**YOUR GOAL**
In the listing below, locate the line containing "23 ml / 1 ks+1" and the line containing "total: 168.19 -> 186.84". Output both of them and every line between, exactly as written, and nothing more.

↓↓↓

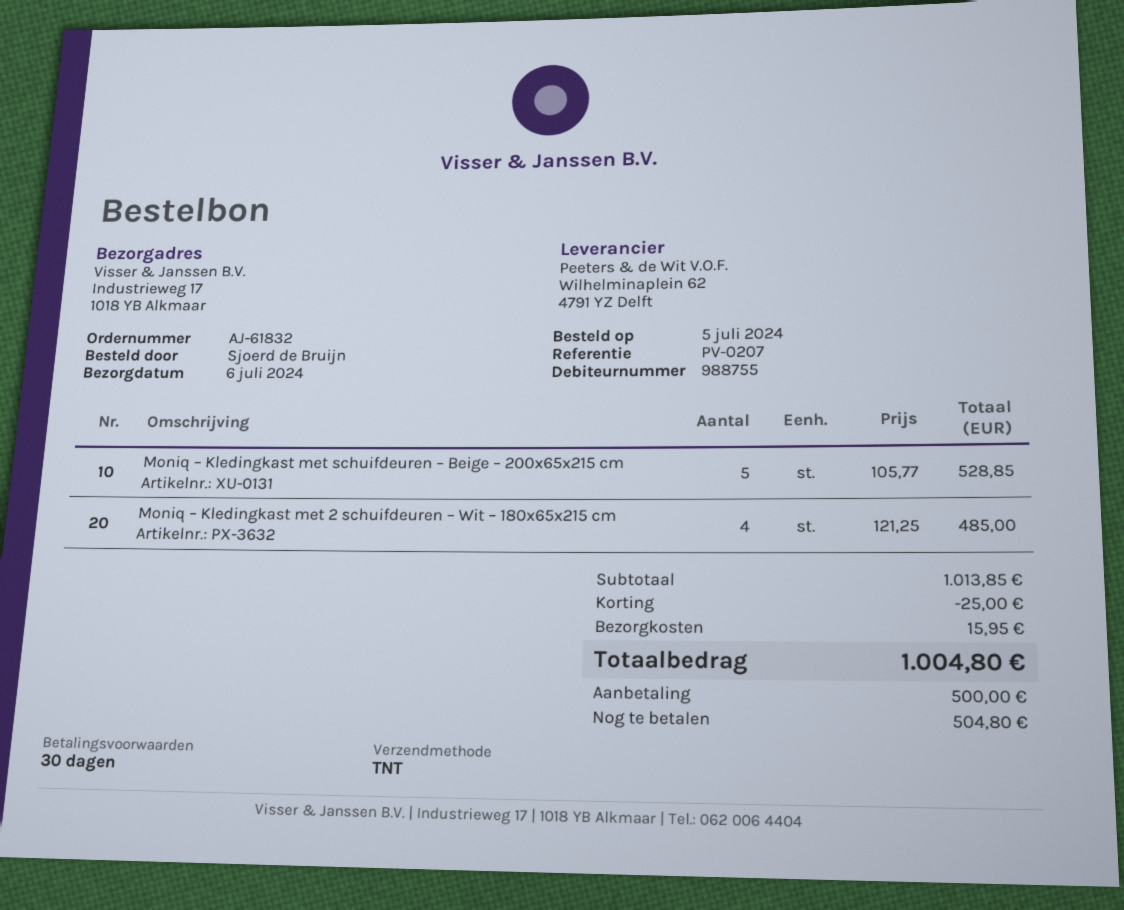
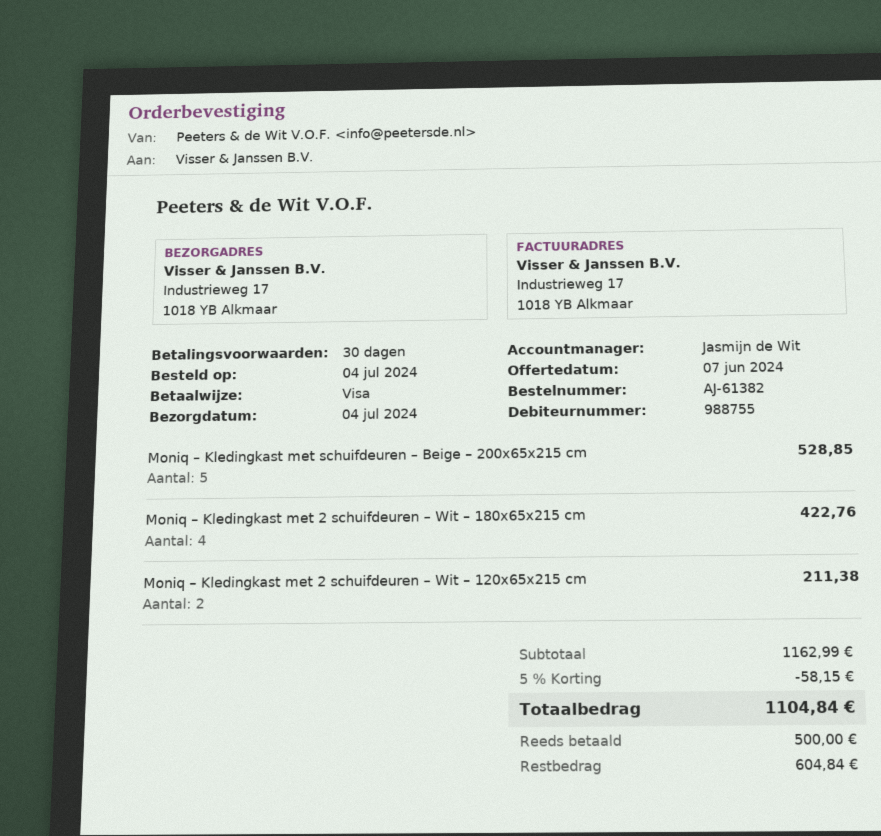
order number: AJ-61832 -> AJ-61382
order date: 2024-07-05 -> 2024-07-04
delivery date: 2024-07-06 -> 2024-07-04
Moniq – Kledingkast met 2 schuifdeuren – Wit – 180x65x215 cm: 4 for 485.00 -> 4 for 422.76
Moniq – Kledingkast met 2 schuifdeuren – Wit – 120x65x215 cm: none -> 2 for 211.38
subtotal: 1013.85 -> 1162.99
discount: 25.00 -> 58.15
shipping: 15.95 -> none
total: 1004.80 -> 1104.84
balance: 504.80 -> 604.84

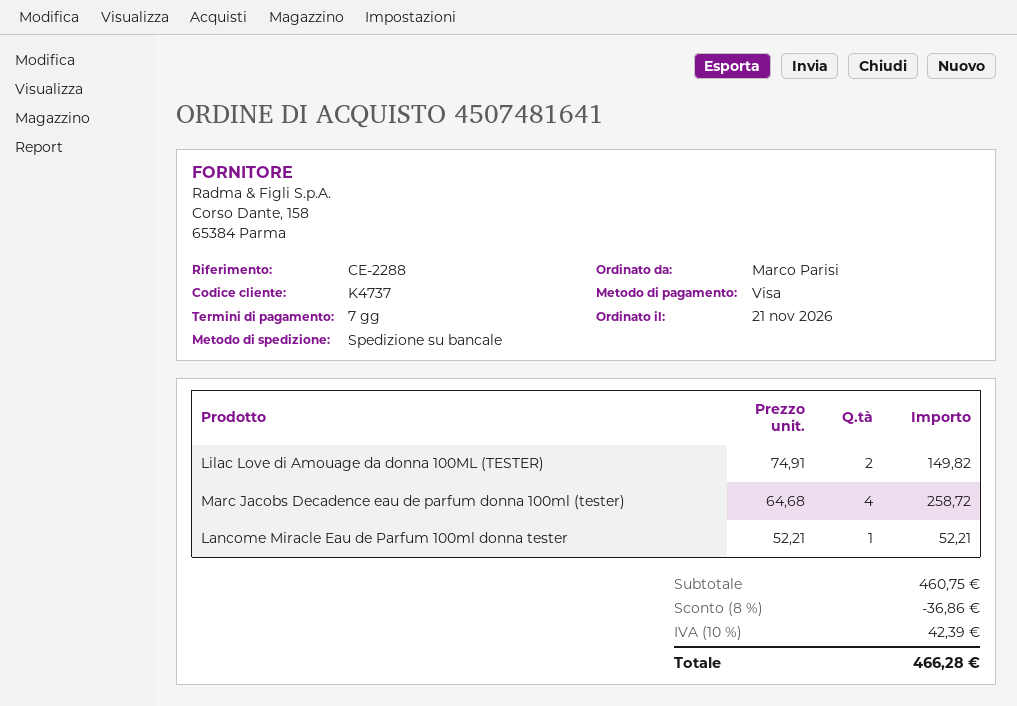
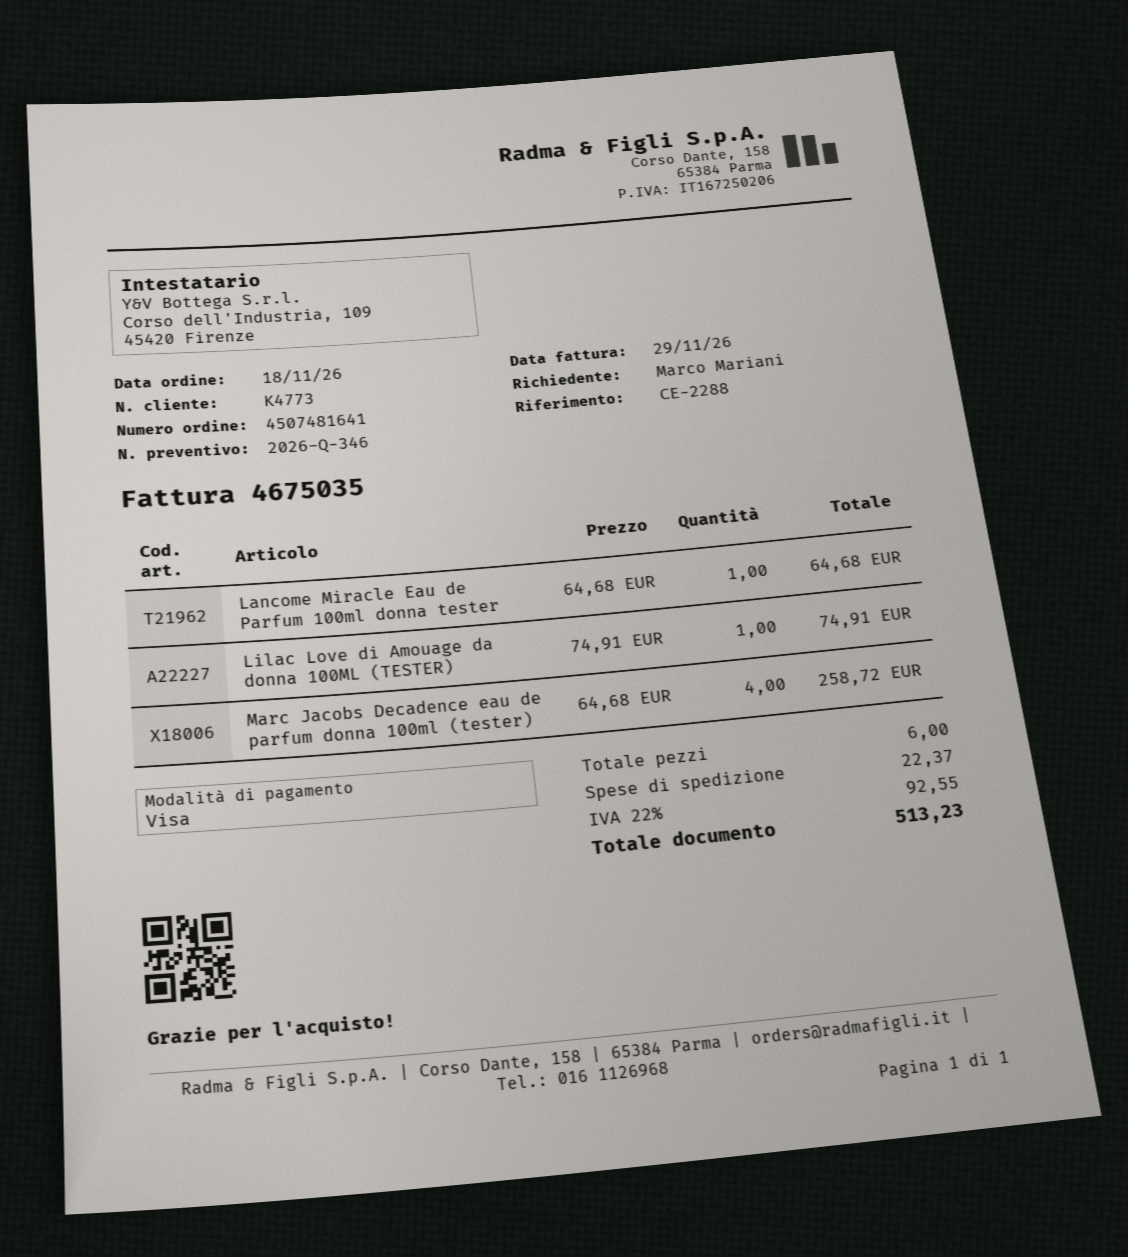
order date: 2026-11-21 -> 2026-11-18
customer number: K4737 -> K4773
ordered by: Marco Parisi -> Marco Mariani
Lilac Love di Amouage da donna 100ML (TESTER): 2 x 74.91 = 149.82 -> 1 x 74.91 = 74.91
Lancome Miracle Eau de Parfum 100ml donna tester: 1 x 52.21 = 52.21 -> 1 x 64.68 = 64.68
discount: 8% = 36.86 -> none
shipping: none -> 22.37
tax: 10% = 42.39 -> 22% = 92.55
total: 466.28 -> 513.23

↑↑↑
↓↓↓

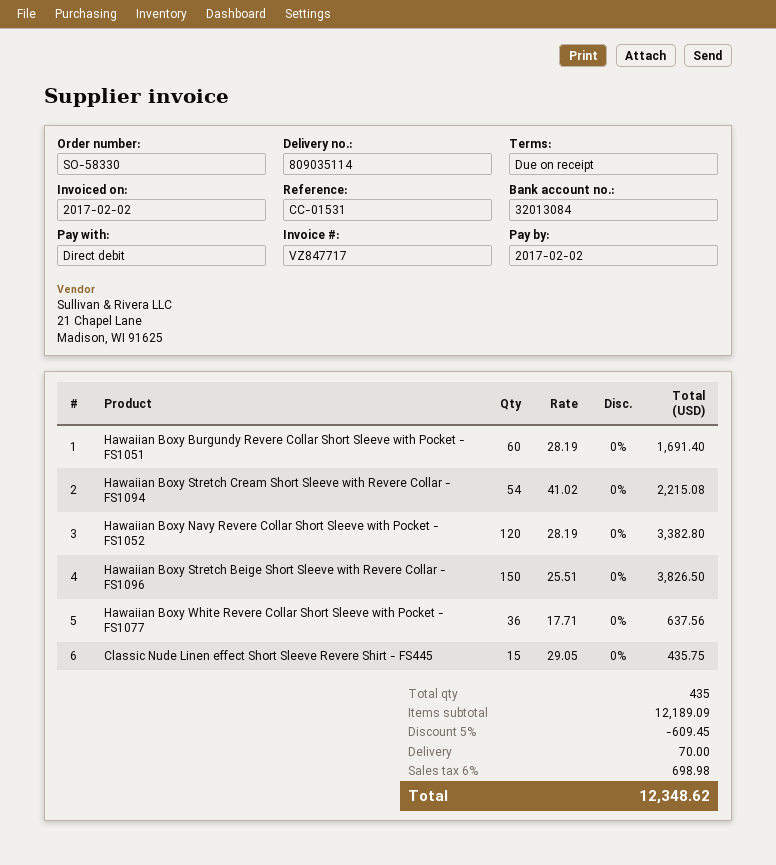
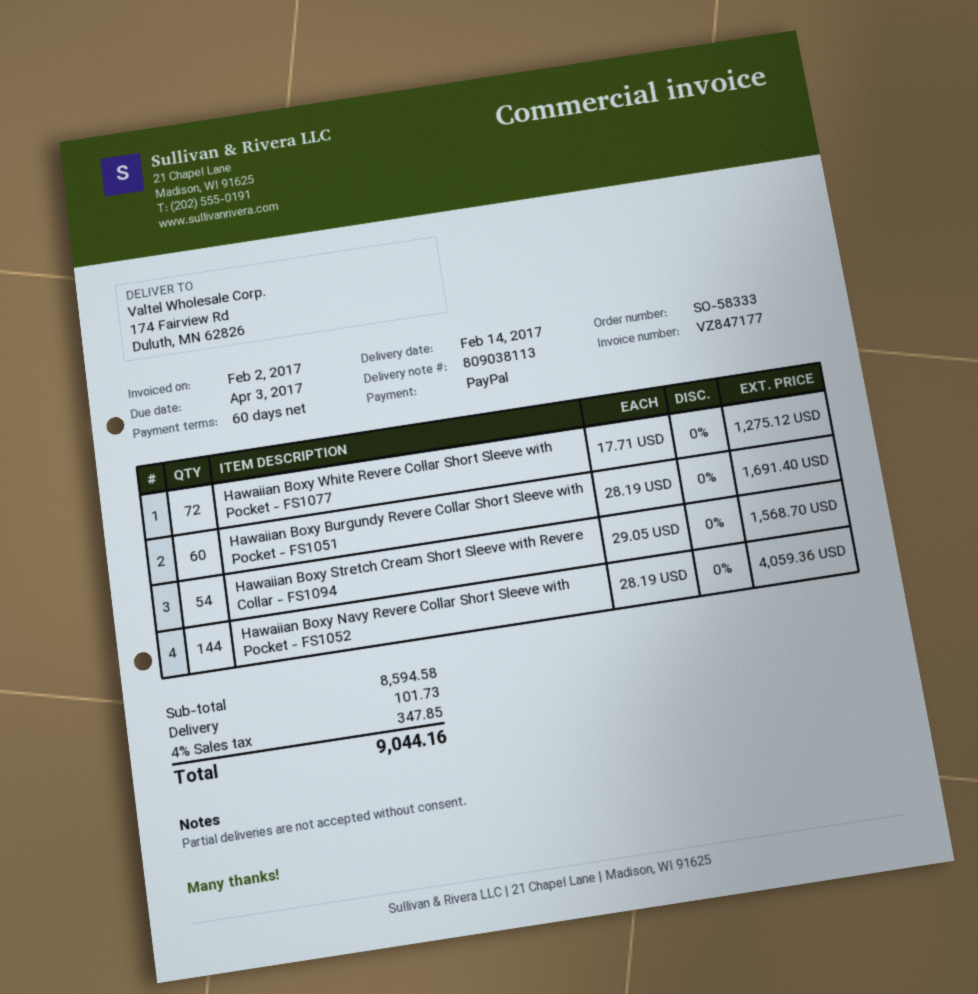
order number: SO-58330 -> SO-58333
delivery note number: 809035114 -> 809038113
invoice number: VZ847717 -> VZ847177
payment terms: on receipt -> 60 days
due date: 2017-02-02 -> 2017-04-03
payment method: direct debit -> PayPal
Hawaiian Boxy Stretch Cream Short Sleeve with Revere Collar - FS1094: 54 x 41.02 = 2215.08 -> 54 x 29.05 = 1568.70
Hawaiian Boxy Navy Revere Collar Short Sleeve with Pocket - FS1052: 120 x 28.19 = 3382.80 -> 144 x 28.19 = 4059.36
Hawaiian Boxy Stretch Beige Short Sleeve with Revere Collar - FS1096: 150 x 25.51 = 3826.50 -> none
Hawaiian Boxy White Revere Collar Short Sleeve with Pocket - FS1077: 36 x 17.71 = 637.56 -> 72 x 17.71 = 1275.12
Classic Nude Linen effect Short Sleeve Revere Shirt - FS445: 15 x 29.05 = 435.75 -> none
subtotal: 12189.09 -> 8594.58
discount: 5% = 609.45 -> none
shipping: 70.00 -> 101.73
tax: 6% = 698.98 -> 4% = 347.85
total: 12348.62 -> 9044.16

↑↑↑
↓↓↓

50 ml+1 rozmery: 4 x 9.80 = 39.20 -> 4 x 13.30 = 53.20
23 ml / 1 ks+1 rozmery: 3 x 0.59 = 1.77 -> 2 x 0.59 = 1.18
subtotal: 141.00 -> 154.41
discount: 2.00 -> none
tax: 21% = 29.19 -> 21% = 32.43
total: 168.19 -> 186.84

↑↑↑

**FINAL ANSWER**
23 ml / 1 ks+1 rozmery: 3 x 0.59 = 1.77 -> 2 x 0.59 = 1.18
subtotal: 141.00 -> 154.41
discount: 2.00 -> none
tax: 21% = 29.19 -> 21% = 32.43
total: 168.19 -> 186.84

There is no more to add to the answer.